Among our next selections we enjoyed the homemade Alsatian country sausage with turnip choucroute and whole-grain mustard. The sausage burst with juice on slicing it and its sweetness was complemented by the sweetness of the melt-in-your-mouth choucroute. The dish was everything one would want in sausage and sauerkraut. For our final appetizer-size dish we had the Baekeoffe of lamb, conch, and tripe, prepared just like a cassoulet and baked in a mini cassoule. The unusual combination of proteins made for a unique dish in tomato-based gravy with a crumb topping; however I found the lamb to be tough and the tripe had an antiseptic flavor.
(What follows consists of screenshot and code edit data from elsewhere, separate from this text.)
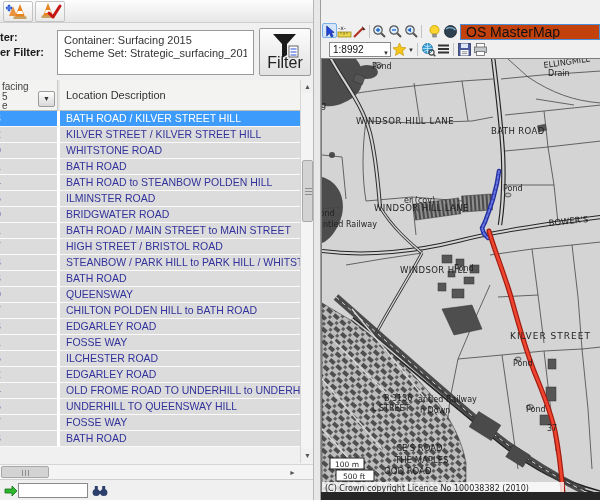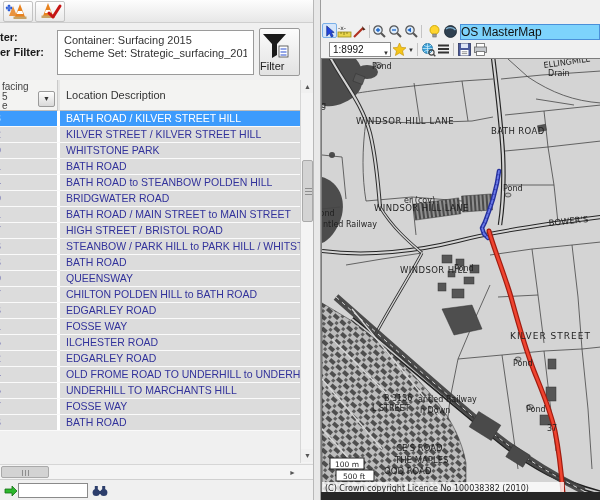--- a/index.html
+++ b/index.html
@@ -80,8 +80,8 @@
   .mt-btn { position:absolute; width:15px; height:15px; }
   .mt-btn.active { background:#d6e6fa; border:1px solid #7ab0e8; border-radius:2px; }
   .mt-sep { position:absolute; width:1px; height:13px; background:#c4c4c4; }
-  .combo { position:absolute; left:139px; top:2px; width:140px; height:16px; background:#7dd3fc;
-    border:1px solid #4a90d9; font-size:12px; line-height:14px; color:#111;
+  .combo { position:absolute; left:139px; top:2px; width:140px; height:16px; background:#c2410c;
+    border:1px solid #4a90d9; font-size:14px; line-height:14px; padding-left:5px; color:#111;
     white-space:nowrap; overflow:hidden; }
   .scale-box { position:absolute; left:8px; top:20px; width:62px; height:15px; background:#fff;
     border:1px solid #8a8a8a; font-size:10px; line-height:13px; padding:0 3px; color:#111; }

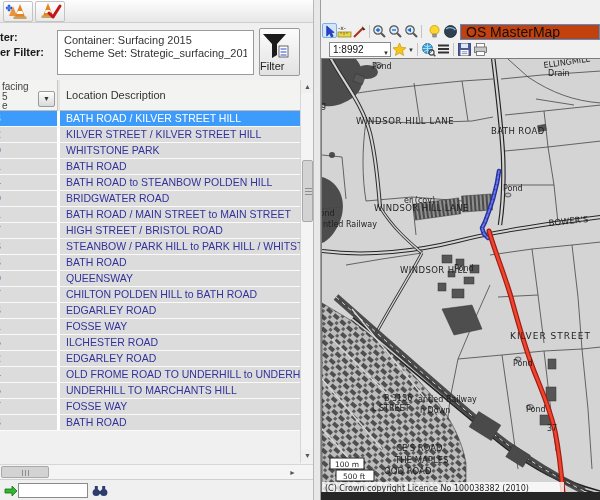--- a/index.html
+++ b/index.html
@@ -19,9 +19,9 @@
   .flt-box { position:absolute; left:57px; top:30px; width:197px; height:45px;
     background:#fff; border:1px solid #9a9a9a; padding:3px 6px; }
   .flt-box div { font-size:11px; color:#333; line-height:13px; white-space:nowrap; overflow:hidden; }
-  .filter-btn { position:absolute; left:259px; top:28px; width:41px; height:48px;
+  .filter-btn { position:absolute; left:259px; top:28px; width:52px; height:48px;
     border:1px solid #9a9a9a; border-radius:2px; background:linear-gradient(#fcfcfc,#e2e2e2);
-    text-align:left; font-size:11px; color:#222; }
+    text-align:center; font-size:16px; color:#222; }
   .filter-btn .lbl { position:absolute; bottom:3px; width:100%; }
 
   

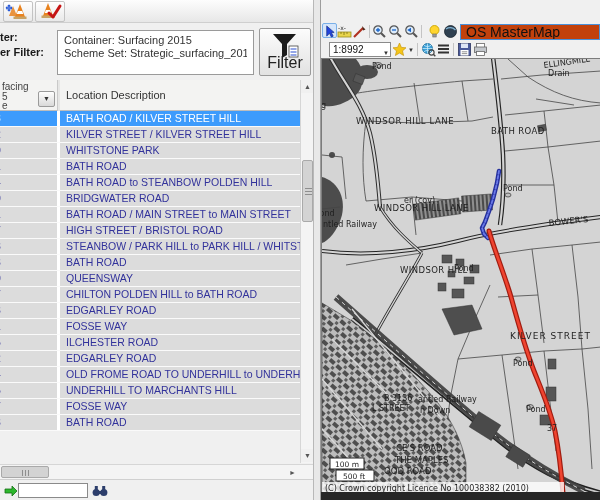--- a/index.html
+++ b/index.html
@@ -152,7 +152,7 @@
       </div>
     <div class="trow">
         <span class="tid">0</span>
-        <span class="tloc">WHITSTONE PARK</span>
+        <span class="tloc">WHITSTONE ROAD</span>
       </div>
     <div class="trow">
         <span class="tid">1</span>

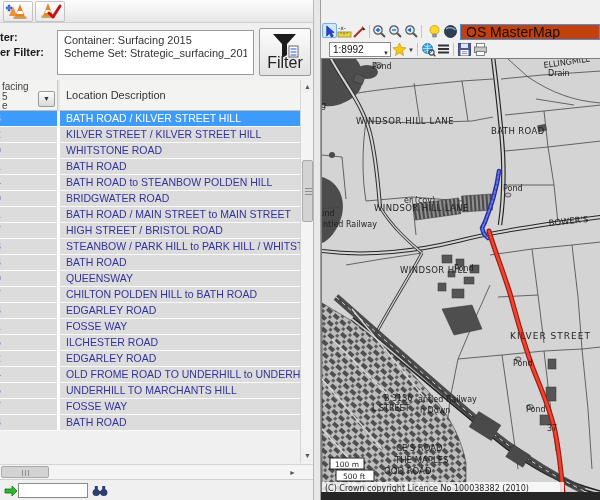--- a/index.html
+++ b/index.html
@@ -161,6 +161,10 @@
     <div class="trow">
         <span class="tid">4</span>
         <span class="tloc">BATH ROAD to STEANBOW POLDEN HILL</span>
+      </div>
+    <div class="trow">
+        <span class="tid">5</span>
+        <span class="tloc">ILMINSTER ROAD</span>
       </div>
     <div class="trow">
         <span class="tid">0</span>

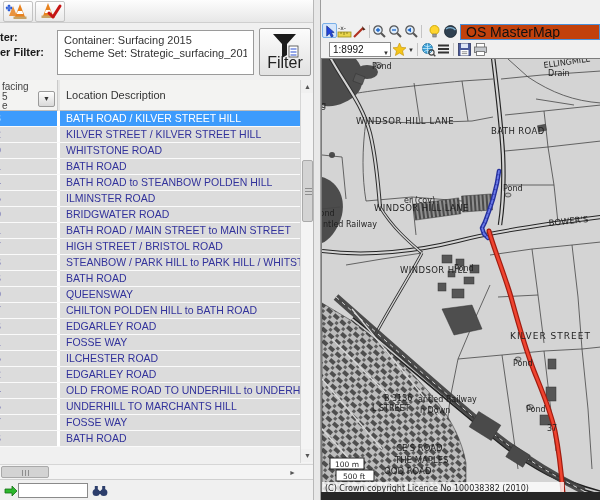--- a/index.html
+++ b/index.html
@@ -216,7 +216,7 @@
       </div>
     <div class="trow">
         <span class="tid">5</span>
-        <span class="tloc">UNDERHILL TO MARCHANTS HILL</span>
+        <span class="tloc">UNDERHILL TO QUEENSWAY HILL</span>
       </div>
     <div class="trow">
         <span class="tid">7</span>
Ah dessert…we had been eyeing others in the restaurant eating beignets for dessert, so immediately after our table was cleared we were ready to order this dessert without looking at the dessert menu. Popularity reigns supreme at the Bar Room. We made good choices in ordering the tart and the beignets. The beignets, served like the bread before (wrapped in a napkin), were accompanied by caramel sauce, maple ice cream, and mango marmalade. They were an airy, sugar-dusted delight—perfect in every which way. The three accompaniments were great, the mango marmalade being the most interesting: tart, sweet, gooey, and tasting more of peaches than mangoes.
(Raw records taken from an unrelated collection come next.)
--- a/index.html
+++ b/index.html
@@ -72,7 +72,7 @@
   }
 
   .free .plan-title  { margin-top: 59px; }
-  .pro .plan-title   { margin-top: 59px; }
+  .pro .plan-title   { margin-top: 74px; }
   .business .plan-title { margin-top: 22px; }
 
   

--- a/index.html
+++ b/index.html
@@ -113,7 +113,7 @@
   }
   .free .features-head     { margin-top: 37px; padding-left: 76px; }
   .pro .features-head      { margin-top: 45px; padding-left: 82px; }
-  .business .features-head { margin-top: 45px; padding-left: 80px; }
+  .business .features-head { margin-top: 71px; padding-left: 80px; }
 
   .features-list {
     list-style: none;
The service at the Bar Room is excellent: our waitress was always cheery and smiling. With every one of our compliments she showered us with grateful thanks. The servers are also very attentive, making sure to wait until patrons are finished with their meals before bringing out other dishes or courses. Also new plates and cutlery were also brought before every section of our meal. Here I noticed the restaurant uses silverware was by Georg Jensen. But what were most unique and unusual to me were the steak knives, which appeared to be folding knives. But no matter how hard we tried we couldn't fold them. (Later I found out that the knives were replicas of Laguiole knives.) Our time at the restaurant ended up being around two hours, overdoing our one-hour lunch break, but really I have no complaints because the service was consistent and reliable.
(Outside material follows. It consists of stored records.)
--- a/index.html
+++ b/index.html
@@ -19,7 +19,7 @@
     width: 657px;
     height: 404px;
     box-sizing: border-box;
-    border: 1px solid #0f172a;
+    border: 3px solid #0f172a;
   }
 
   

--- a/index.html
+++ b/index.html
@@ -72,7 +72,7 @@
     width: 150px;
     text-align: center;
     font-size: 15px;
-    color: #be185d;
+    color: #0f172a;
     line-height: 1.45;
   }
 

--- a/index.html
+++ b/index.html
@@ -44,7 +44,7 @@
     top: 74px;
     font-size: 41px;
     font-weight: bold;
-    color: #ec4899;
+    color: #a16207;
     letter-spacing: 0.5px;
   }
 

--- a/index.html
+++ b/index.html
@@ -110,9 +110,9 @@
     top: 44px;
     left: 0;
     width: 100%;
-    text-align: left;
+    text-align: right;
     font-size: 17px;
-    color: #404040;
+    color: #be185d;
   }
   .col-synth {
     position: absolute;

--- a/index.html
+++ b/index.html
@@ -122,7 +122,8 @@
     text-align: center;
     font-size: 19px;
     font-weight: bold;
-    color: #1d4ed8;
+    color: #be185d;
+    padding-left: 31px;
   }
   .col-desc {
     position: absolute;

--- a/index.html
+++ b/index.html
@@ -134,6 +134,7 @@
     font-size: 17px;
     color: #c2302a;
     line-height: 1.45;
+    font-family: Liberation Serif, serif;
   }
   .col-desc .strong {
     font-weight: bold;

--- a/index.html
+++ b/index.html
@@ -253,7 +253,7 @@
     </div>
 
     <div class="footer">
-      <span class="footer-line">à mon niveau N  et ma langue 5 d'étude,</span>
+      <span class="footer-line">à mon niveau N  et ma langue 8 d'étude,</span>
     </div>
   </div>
The Bar Room was a great adventure, from the design of the restaurant and the fully stacked bar, which is displayed prominently, to the excellent service and magnificent food. The restaurant does not disappoint—it is obvious from the great number of guests that it is the place to be. And the only way to get in to the restaurant without waiting an insane amount of time, which some groups do on the couches made available for that reason, is to make a reservation in advance. We originally had tried to get into the restaurant a week before without reservations and were unsuccessful in doing so. With or without reservations, the restaurant is worth a wait.
9 West 53rd Street, between 5th and 6th Avenues
New York, NY 10019
Open Monday through Saturday from 12 p.m. to 10:30 p.m.
Small plates range in price from $11 to $24 and large plates from $15 to $28.